Résumé de la décision
La décision porte sur une question prioritaire de constitutionnalité relative à l'article L. 863-2 du code de la sécurité intérieure, qui traite du partage d'informations entre les services de renseignement et les autorités administratives. La demande a été introduite par l'association La Quadrature du Net, qui conteste la conformité de cet article avec les droits et libertés garantis par la Constitution, notamment le droit au respect de la vie privée. Le Conseil d'État a décidé de renvoyer cette question au Conseil constitutionnel, considérant qu'elle présente un caractère sérieux.
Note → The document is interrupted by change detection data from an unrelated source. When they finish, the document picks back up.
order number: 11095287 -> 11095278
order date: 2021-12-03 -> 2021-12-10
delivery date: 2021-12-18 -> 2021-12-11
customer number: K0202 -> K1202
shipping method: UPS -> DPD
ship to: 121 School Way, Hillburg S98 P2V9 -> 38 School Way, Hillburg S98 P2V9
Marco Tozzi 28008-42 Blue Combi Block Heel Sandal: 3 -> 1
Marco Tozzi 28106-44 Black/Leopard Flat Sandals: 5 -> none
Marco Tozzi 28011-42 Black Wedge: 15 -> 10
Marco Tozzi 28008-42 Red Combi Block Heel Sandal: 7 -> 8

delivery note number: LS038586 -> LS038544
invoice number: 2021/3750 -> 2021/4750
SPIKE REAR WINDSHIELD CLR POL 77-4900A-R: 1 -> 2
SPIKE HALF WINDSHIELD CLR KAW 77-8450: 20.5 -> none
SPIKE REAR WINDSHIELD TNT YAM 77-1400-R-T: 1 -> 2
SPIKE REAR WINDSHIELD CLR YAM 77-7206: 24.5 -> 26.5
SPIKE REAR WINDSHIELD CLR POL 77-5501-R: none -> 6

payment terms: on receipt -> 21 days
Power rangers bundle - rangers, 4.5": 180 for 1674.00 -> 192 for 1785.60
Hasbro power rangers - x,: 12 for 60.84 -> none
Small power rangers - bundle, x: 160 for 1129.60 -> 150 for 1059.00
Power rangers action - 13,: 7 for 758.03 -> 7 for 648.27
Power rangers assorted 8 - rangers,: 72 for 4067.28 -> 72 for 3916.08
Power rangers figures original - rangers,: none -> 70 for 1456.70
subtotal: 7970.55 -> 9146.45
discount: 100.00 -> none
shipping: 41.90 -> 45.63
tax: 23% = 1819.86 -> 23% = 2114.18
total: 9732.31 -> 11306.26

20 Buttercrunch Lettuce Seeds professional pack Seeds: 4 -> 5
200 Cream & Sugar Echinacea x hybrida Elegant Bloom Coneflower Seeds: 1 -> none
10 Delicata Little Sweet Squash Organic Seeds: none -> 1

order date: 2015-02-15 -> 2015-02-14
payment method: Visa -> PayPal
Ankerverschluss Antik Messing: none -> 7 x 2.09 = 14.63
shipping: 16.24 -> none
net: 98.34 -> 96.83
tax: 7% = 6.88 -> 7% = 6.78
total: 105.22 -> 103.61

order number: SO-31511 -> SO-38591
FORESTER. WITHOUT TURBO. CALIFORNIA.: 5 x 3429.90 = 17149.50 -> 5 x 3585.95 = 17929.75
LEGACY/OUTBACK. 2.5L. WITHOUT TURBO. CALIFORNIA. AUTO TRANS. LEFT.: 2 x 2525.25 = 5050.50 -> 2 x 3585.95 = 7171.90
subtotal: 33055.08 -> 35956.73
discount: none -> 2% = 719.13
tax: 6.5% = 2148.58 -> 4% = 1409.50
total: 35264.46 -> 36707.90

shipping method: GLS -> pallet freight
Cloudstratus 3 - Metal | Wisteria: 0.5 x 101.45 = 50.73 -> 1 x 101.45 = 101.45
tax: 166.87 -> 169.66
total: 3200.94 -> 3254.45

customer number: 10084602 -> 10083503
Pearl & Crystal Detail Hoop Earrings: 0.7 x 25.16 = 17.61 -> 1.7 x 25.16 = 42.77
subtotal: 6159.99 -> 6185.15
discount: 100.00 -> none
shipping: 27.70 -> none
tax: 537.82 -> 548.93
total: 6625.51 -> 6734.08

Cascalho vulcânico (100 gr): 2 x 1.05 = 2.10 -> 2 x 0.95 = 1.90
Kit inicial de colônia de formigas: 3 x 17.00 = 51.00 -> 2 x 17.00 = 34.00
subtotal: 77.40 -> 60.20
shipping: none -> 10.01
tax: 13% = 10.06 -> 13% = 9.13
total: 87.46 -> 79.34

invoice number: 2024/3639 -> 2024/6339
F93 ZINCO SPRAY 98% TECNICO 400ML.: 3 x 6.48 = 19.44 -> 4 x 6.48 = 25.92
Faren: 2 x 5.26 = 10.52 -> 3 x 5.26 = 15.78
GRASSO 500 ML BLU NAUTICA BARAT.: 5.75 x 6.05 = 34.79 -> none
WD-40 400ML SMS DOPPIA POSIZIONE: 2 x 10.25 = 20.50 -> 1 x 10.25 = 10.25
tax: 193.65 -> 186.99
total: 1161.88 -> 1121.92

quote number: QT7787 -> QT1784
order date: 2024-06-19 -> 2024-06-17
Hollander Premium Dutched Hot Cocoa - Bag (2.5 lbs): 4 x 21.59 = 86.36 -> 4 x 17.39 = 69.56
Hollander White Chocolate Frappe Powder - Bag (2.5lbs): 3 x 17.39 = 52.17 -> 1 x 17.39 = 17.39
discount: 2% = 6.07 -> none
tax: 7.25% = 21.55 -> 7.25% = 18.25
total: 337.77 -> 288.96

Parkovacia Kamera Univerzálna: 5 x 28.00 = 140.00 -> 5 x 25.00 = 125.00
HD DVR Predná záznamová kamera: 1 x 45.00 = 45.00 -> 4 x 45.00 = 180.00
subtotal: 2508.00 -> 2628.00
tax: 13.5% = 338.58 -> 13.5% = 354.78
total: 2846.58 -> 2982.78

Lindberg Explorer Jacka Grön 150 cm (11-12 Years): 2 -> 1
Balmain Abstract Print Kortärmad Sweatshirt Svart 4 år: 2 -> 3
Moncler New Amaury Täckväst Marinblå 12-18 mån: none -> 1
En attendant la réponse du Conseil constitutionnel, le Conseil d'État a sursis à statuer sur la requête de l'association.
Arguments pertinents
1. Applicabilité et non-conformité à la Constitution : Le Conseil d'État a constaté que l'article L. 863-2 est applicable au litige et n'a pas encore été déclaré conforme à la Constitution, ce qui permet de soulever une question prioritaire de constitutionnalité (QPC).
2. Équilibre entre ordre public et libertés individuelles : Le Conseil a souligné que c'est la responsabilité du législateur de trouver un équilibre entre la prévention des atteintes à l'ordre public et la protection des droits et libertés constitutionnels, en particulier celui au respect de la vie privée, en affirmant que "le grief tiré de ce que, faute de déterminer les conditions d'exploitation et de conservation des données, le législateur aurait méconnu l'étendue de sa compétence, soulève une question présentant un caractère sérieux."
Interprétations et citations légales
1. Article L. 863-2 du Code de la sécurité intérieure : Cet article établit les modalités par lesquelles les services de renseignement peuvent partager des informations utiles pour l'exécution de leurs missions. Il précise que "Les services spécialisés de renseignement... peuvent partager toutes les informations utiles..." ainsi que la possibilité pour les autorités administratives de transmettre ces informations.
2. Article 23-5 de l'ordonnance du 7 novembre 1958 : Cet article fixe les conditions de renvoi d'une question prioritaire de constitutionnalité, stipulant que "Le moyen tiré de ce qu'une disposition législative porte atteinte aux droits et libertés garantis par la Constitution peut être soulevé... à l'occasion d'une instance devant le Conseil d'Etat..." Ce cadre juridique permet au Conseil d'État de renvoyer la question au Conseil constitutionnel.
3. Déclaration des droits de l'homme et du citoyen de 1789 : Le droit au respect de la vie privée et le secret des correspondances sont explicitement protégés par l'article 2 de cette Déclaration, fournissant ainsi une base légale pour la contestation de l'article L. 863-2.
En résumé, la décision du Conseil d'État a comme conséquence le renvoi au Conseil constitutionnel de la question de la légalité de l'article L. 863-2 face aux droits constitutionnels, et marque ainsi un moment clé dans l'évaluation de la protection de la vie privée en lien avec les activités de renseignement.